March may bode well for Macintosh users if the PowerPC versions of the Macintosh appear on schedule and live up to reports I’ve heard. You can find some of this sort of information (but not the juicy stuff) via Gopher at the URL below. There’s also a possibility of native PowerPC demo applications appearing there.

gopher://info.hed.apple.com/11/PowerPC/

Compatibility — Sure, the big name developers will support the PowerPC – they’d be stupid not to. But what about some of our favorite freeware and shareware authors? There’s no telling, although individual developers often support new technologies well in advance of the commercial outfits. News from Pythaeus indicates that university developers haven’t been left out of the fun.
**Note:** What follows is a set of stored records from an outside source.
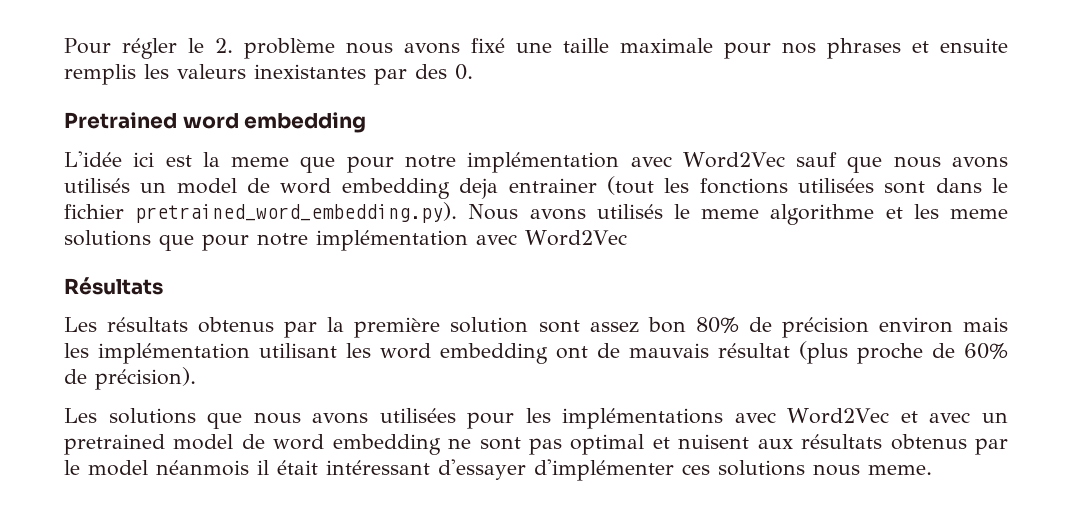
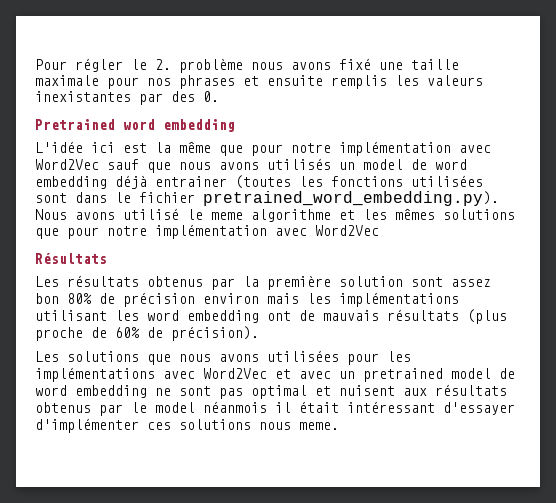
- L'idée ici est la meme que pour notre implémentation avec Word2Vec sauf que nous avons utilisés un model de word embedding deja entrainer (tout les fonctions utilisées sont dans le fichier pretrained_word_embedding.py). Nous avons utilisés le meme algorithme et les meme solutions que pour notre implémentation avec Word2Vec
+ L'idée ici est la même que pour notre implémentation avec Word2Vec sauf que nous avons utilisés un model de word embedding déjà entrainer (toutes les fonctions utilisées sont dans le fichier pretrained_word_embedding.py). Nous avons utilisé le meme algorithme et les mêmes solutions que pour notre implémentation avec Word2Vec
- Les résultats obtenus par la première solution sont assez bon 80% de précision environ mais les implémentation utilisant les word embedding ont de mauvais résultat (plus proche de 60% de précision).
+ Les résultats obtenus par la première solution sont assez bon 80% de précision environ mais les implémentations utilisant les word embedding ont de mauvais résultats (plus proche de 60% de précision).

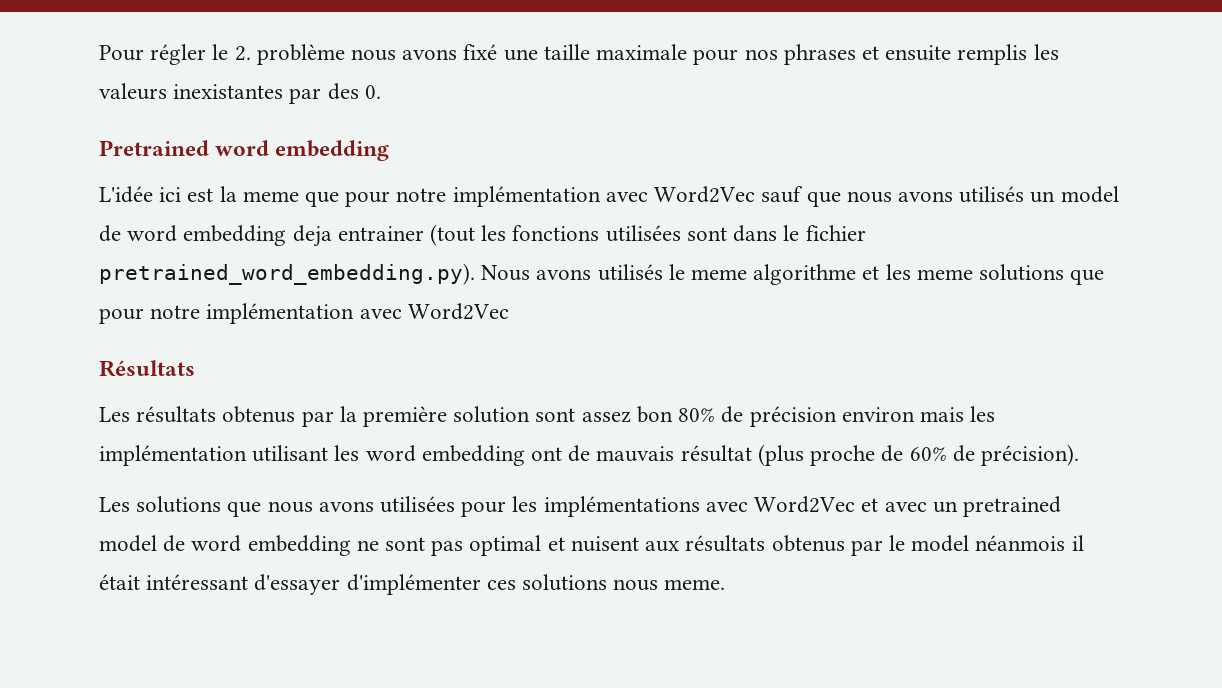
- L'idée ici est la même que pour notre implémentation avec Word2Vec sauf que nous avons utilisés un model de word embedding déjà entrainer (toutes les fonctions utilisées sont dans le fichier pretrained_word_embedding.py). Nous avons utilisé le meme algorithme et les mêmes solutions que pour notre implémentation avec Word2Vec
+ L'idée ici est la meme que pour notre implémentation avec Word2Vec sauf que nous avons utilisés un model de word embedding deja entrainer (tout les fonctions utilisées sont dans le fichier pretrained_word_embedding.py). Nous avons utilisés le meme algorithme et les meme solutions que pour notre implémentation avec Word2Vec
- Les résultats obtenus par la première solution sont assez bon 80% de précision environ mais les implémentations utilisant les word embedding ont de mauvais résultats (plus proche de 60% de précision).
+ Les résultats obtenus par la première solution sont assez bon 80% de précision environ mais les implémentation utilisant les word embedding ont de mauvais résultat (plus proche de 60% de précision).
A four-month loan of a PowerPC has allowed various developers to ensure their applications work with the PowerPC. Among the programs tested are the Gopher server from the University of Minnesota, Mosaic from NCSA, CU-SeeMe and Mandarin from Cornell University, the World-Wide Web server (they probably mean Chuck Shotton’s MacHTTP), and MacSLIP from the University of Texas.

Compatibility reports I’ve heard about commercial applications are surprisingly good – apparently most everything runs well in emulation. The major exception is any application that requires a hardware FPU, since the emulation only emulates the FPU-less 68LC040 chip that has been used in a few Macs. I doubt this limitation will be serious since any application that relies heavily on the FPU has no business not going native. Reports from test sites indicate that the transition to the PowerPC Macs may be even less stressful than the transition from the 68030 to 68040 or from System 6 to System 7. Some people even claimed the PowerPC Macs were more compatible than the AV Macs (which must be pretty good, since I’ve seen relatively few incompatibilities with the 660AV).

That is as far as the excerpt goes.